··· Material shown ···

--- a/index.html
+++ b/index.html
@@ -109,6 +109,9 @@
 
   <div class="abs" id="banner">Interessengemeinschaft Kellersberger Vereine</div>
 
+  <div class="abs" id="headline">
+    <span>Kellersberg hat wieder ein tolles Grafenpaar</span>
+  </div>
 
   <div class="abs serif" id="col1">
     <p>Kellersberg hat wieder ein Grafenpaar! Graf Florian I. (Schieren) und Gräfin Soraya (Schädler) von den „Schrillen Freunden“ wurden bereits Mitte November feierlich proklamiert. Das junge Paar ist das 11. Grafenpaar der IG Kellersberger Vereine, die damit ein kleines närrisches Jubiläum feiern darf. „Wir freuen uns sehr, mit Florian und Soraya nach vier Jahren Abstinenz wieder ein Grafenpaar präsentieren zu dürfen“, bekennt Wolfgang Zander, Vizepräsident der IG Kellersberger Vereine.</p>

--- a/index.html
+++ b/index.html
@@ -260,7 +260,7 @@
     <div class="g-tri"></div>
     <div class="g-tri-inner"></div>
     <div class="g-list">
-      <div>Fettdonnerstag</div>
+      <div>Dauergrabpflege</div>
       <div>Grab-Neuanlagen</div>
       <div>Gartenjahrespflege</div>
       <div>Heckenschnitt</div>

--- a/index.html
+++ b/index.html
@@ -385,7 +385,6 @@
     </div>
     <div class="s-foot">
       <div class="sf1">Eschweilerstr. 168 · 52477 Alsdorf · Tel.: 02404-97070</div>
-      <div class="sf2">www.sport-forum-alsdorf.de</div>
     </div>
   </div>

···

• _Work task_:
Look through the material above. Copy each line where the word "Vereine" appears.

• _Solution_:
   <div class="abs" id="banner">Interessengemeinschaft Kellersberger Vereine</div>
     <p>Kellersberg hat wieder ein Grafenpaar! Graf Florian I. (Schieren) und Gräfin Soraya (Schädler) von den „Schrillen Freunden“ wurden bereits Mitte November feierlich proklamiert. Das junge Paar ist das 11. Grafenpaar der IG Kellersberger Vereine, die damit ein kleines närrisches Jubiläum feiern darf. „Wir freuen uns sehr, mit Florian und Soraya nach vier Jahren Abstinenz wieder ein Grafenpaar präsentieren zu dürfen“, bekennt Wolfgang Zander, Vizepräsident der IG Kellersberger Vereine.</p>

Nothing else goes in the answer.